I decided to pause on the phrase now, at this current juncture, because its recent employment has been quite strongly reminiscent of those 1920s uses … again? as always? I find myself increasingly struck by such resonances. Over the past few months, for instance, I read the following news stories headlining the phrase: ‘China and the West: The Gap is Set to Grow’ (Grant 5/6/2024), ‘China and the West: How Russia is Producing Weapons despite Sanctions’ (Jammine 2/5/2024), ‘Tensions Ratchet Up Between China and the West’ (Dodd 24/4/2024), ‘Solomon Islands: The Pacific Elections Being Watched Closely by China and the West’ (Mao 17/4/2024), ‘Ukraine Walks the Tightrope Between China and the West’ (Pollet 29/8/2023), ‘Can Academic Joint Ventures Between China and the West Survive?’ (Economist 20/7/2023). I have watched the BBC World documentary, China and the West: Shadow War (2024), and skimmed through the recent book Warfare Ethics in Comparative Perspective: China and the West (Twiss et al eds. 2024). These are merely very recent instances headlining the phrase; its occurrences in passing within 2023-2024 alone could make for a bulky corpus.
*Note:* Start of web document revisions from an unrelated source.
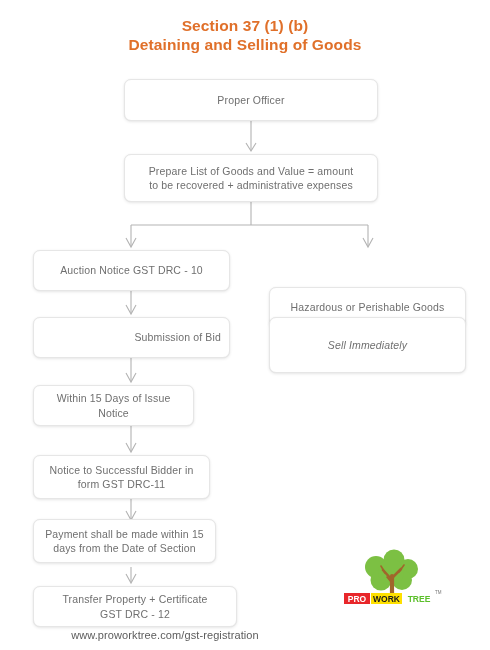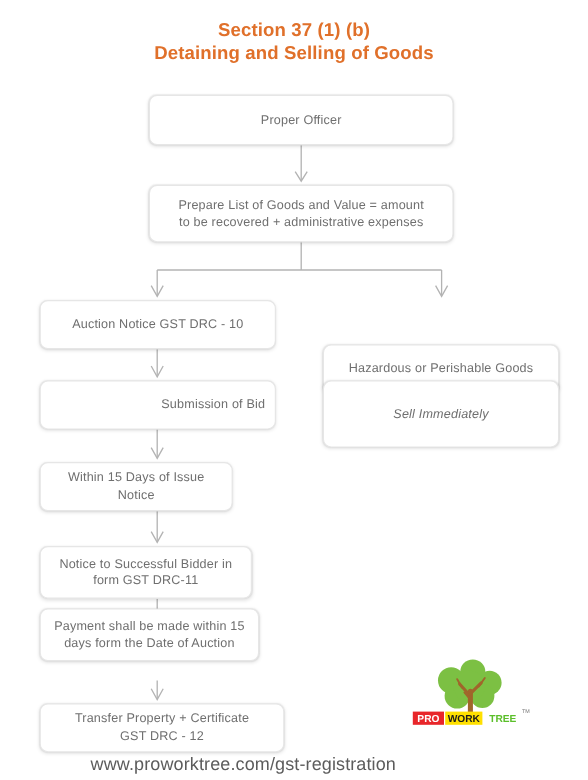--- a/index.html
+++ b/index.html
@@ -68,7 +68,7 @@
   
   .n-within   { left: 33px;  top: 385px; width: 161px; height: 41px; }
   .n-notice   { left: 33px;  top: 455px; width: 177px; height: 44px; }
-  .n-payment  { left: 33px;  top: 507px; width: 183px; height: 44px; }
+  .n-payment  { left: 33px;  top: 519px; width: 183px; height: 44px; }
   .n-transfer { left: 33px;  top: 586px; width: 204px; height: 41px; }
 
   

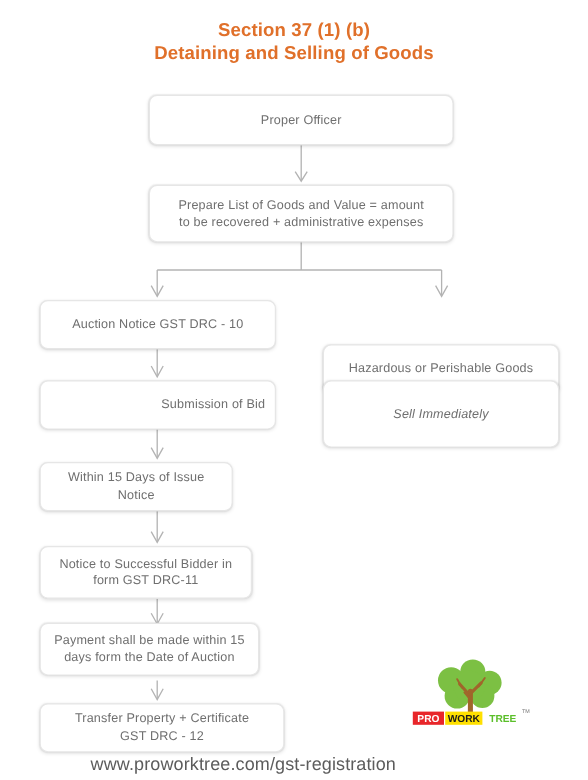--- a/index.html
+++ b/index.html
@@ -187,7 +187,7 @@
   <div class="node n-payment">
     <span>
       <span>Payment shall be made within 15</span><br>
-      <span>days form the Date of Auction</span>
+      <span>days from the Date of Section</span>
     </span>
   </div>
 

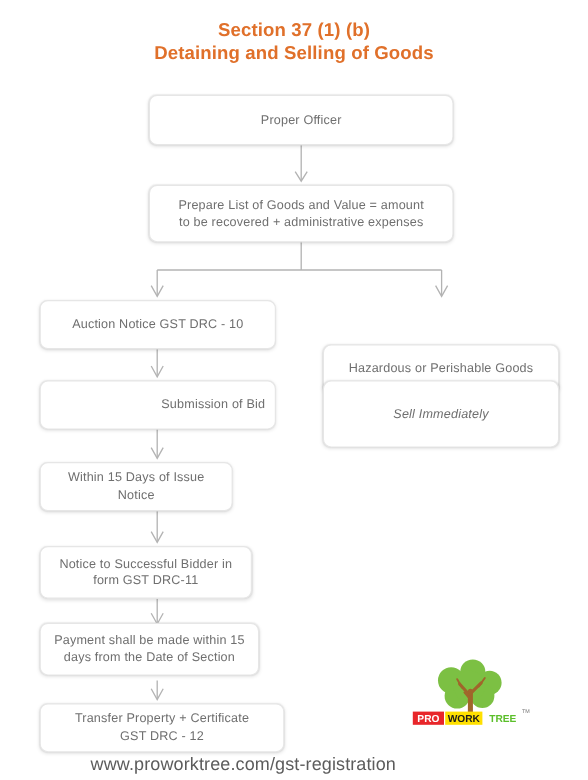--- a/index.html
+++ b/index.html
@@ -87,8 +87,8 @@
     left: 0;
     width: 330px;
     top: 629px;
-    text-align: right;
-    font-size: 15px;
+    text-align: center;
+    font-size: 11px;
     color: #5c5c5c;
     letter-spacing: 0.1px;
   }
In such English-language texts, China is obviously neither as beleaguered a country and nor as unfamiliar a society as it had seemed in the 1920s. On the contrary, even from the headlines it is evident that China is regarded as a substantial global power. With regard to China, warlike posturing is ever in the air and the division of zones of influence appears to be at stake. Obviously too, the phrase concentrates more than ever the anxiety of contemplating a potential or actual antagonist, with an uptick of the anxieties already found in the 1920s. More interestingly, the phrase invariably continues to suggest that talking about China is a matter of confronting an ineluctable ‘civilizational’ difference. Essentially different perspectives seem to be at play, which are not to be pinned down merely by looking to material factors, ordinary political and economic calculations, general norms of social organisation.
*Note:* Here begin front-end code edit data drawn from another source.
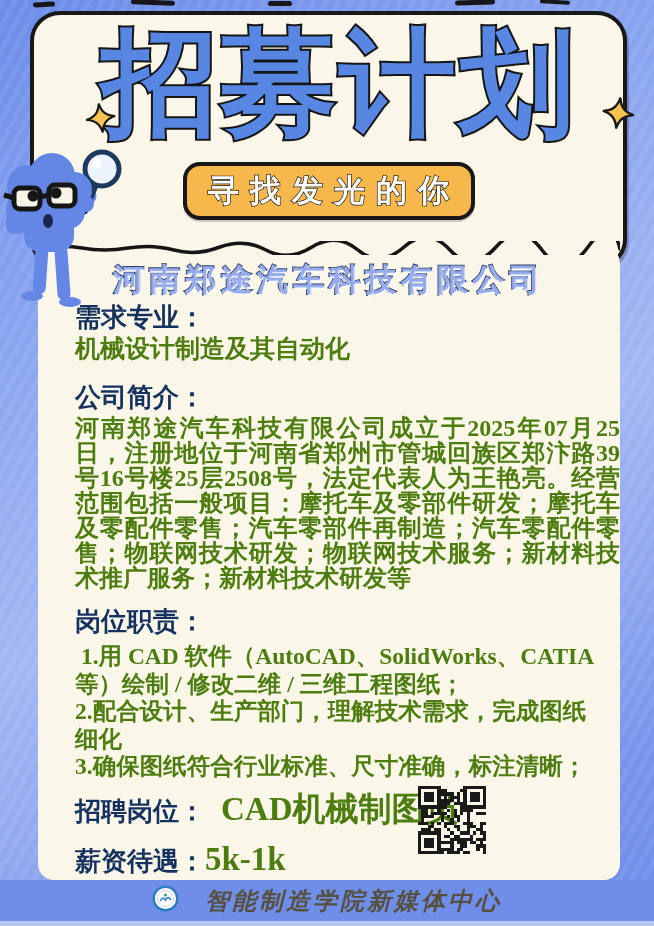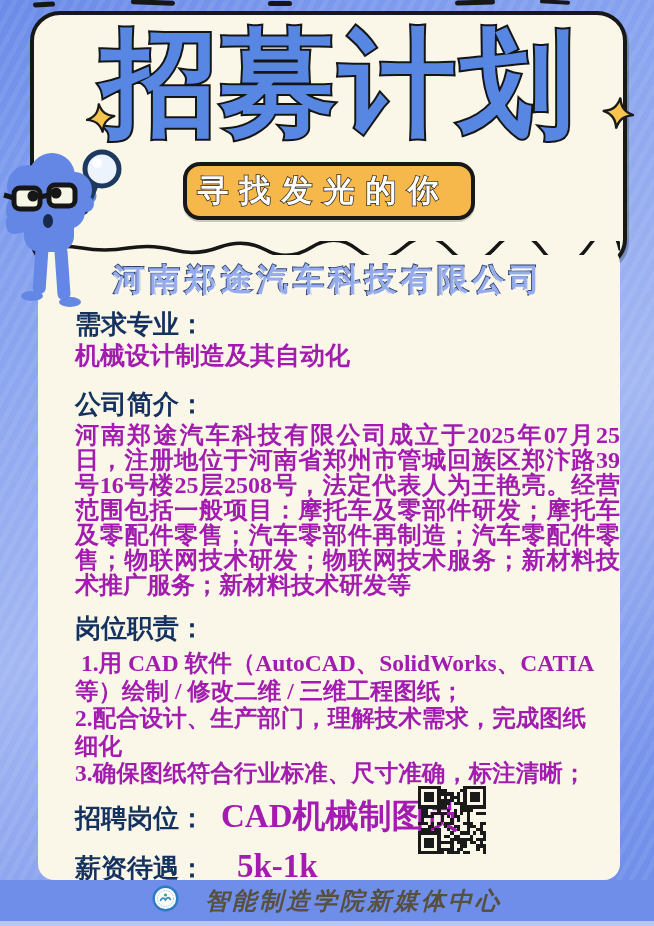--- a/index.html
+++ b/index.html
@@ -49,7 +49,7 @@
     position:absolute; left:50%; top:147px; transform:translateX(-50%);
     width:292px; height:58px;
     background:#f6b84b; border:4px solid #181818; border-radius:17px;
-    display:flex; align-items:center; 
+    display:flex; align-items:center; justify-content:center;
     box-shadow: 0 2px 0 rgba(20,20,30,0.2);
   }
   .pill-text {

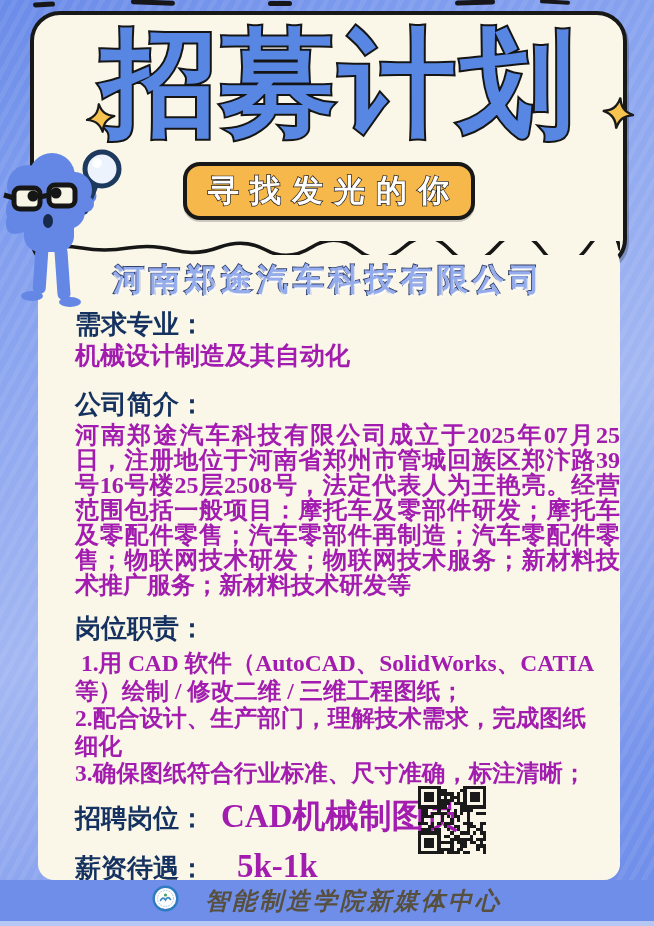--- a/index.html
+++ b/index.html
@@ -82,7 +82,7 @@
     font-size:26px; line-height:32px; font-weight:900; color:#14315f;
   }
   .serif { font-family:"Liberation Serif","DejaVu Serif",serif; font-weight:700; color:#a21caf; }
-  .major-label { margin-top:7px; }
+  .major-label { }
   .major-value { font-size:25px; line-height:32px; }
   .intro-label { margin-top:16px; }
   .intro-text  { margin-top:3px; font-size:24px; line-height:25px; width:545px; text-align:justify; }

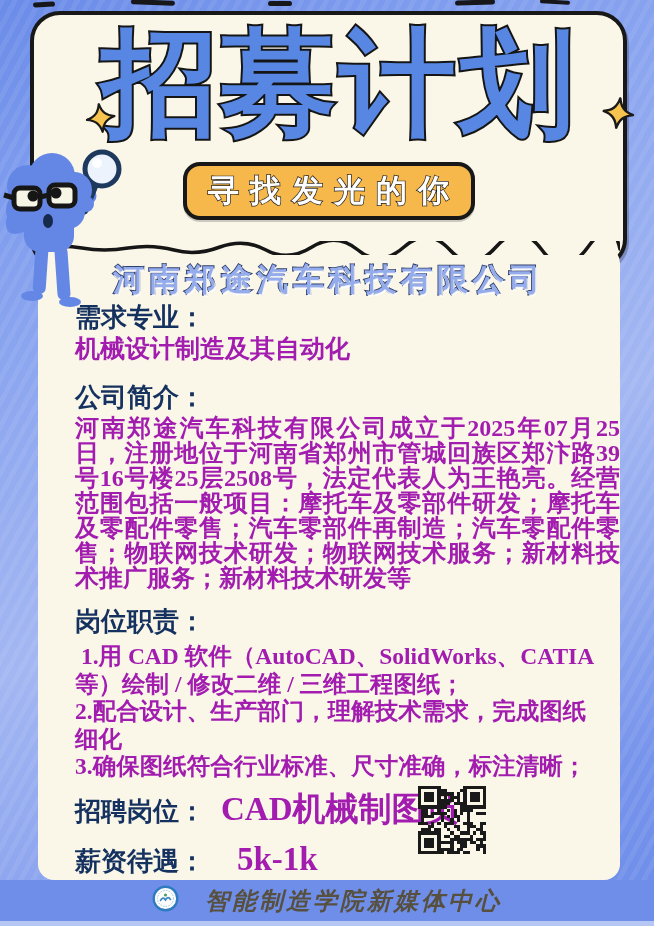--- a/index.html
+++ b/index.html
@@ -81,7 +81,7 @@
   .section-label {
     font-size:26px; line-height:32px; font-weight:900; color:#14315f;
   }
-  .serif { font-family:"Liberation Serif","DejaVu Serif",serif; font-weight:700; color:#a21caf; }
+  .serif { font-family:"Liberation Serif","DejaVu Serif",serif; font-weight:700; color:#4d7c0f; }
   .major-label { }
   .major-value { font-size:25px; line-height:32px; }
   .intro-label { margin-top:16px; }

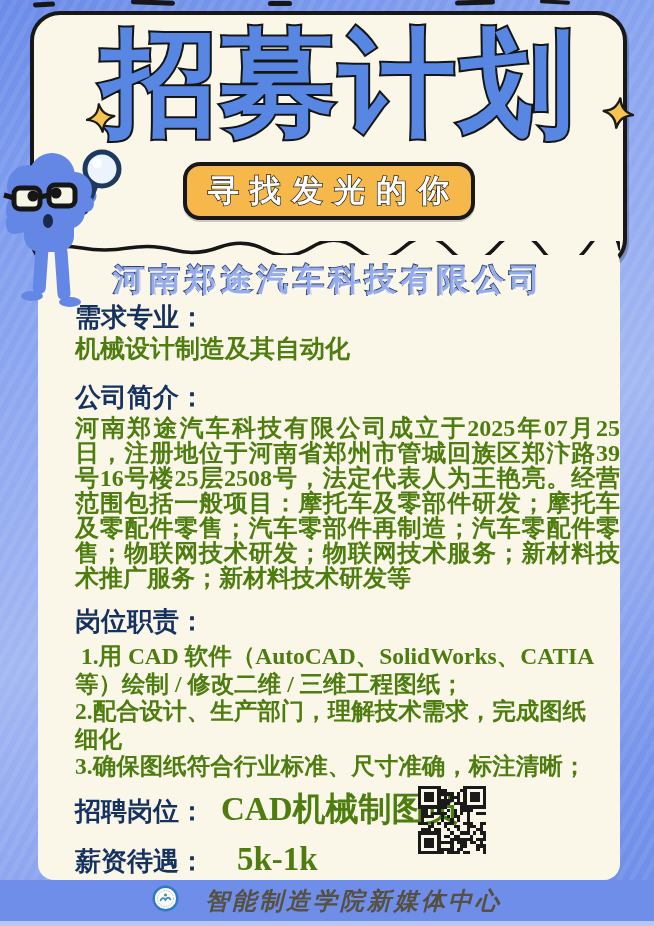--- a/index.html
+++ b/index.html
@@ -93,7 +93,7 @@
   .info-row .lbl { font-size:26px; font-weight:900; color:#14315f; white-space:nowrap; }
   .info-row .val { font-size:33px; }
   .row-position { margin-top:6px;gap:16px; }
-  .row-salary   { margin-top:9px;gap:32px; }
+  .row-salary   { margin-top:9px; }
   .row-apply    { margin-top:9px; }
I suspect that such essentialism has been and is invariably promoted to serve dominant vested interests and power-driven strategies. Otherwise, claims of ineluctable totalistic difference are nonsense. But it is certainly a powerful and persistent preconception, widely held, often even among the well-meaning and well-informed. It appears constantly now irrespective of where the subject-position is put in uttering ‘China and the West’ or ‘中国与西方’.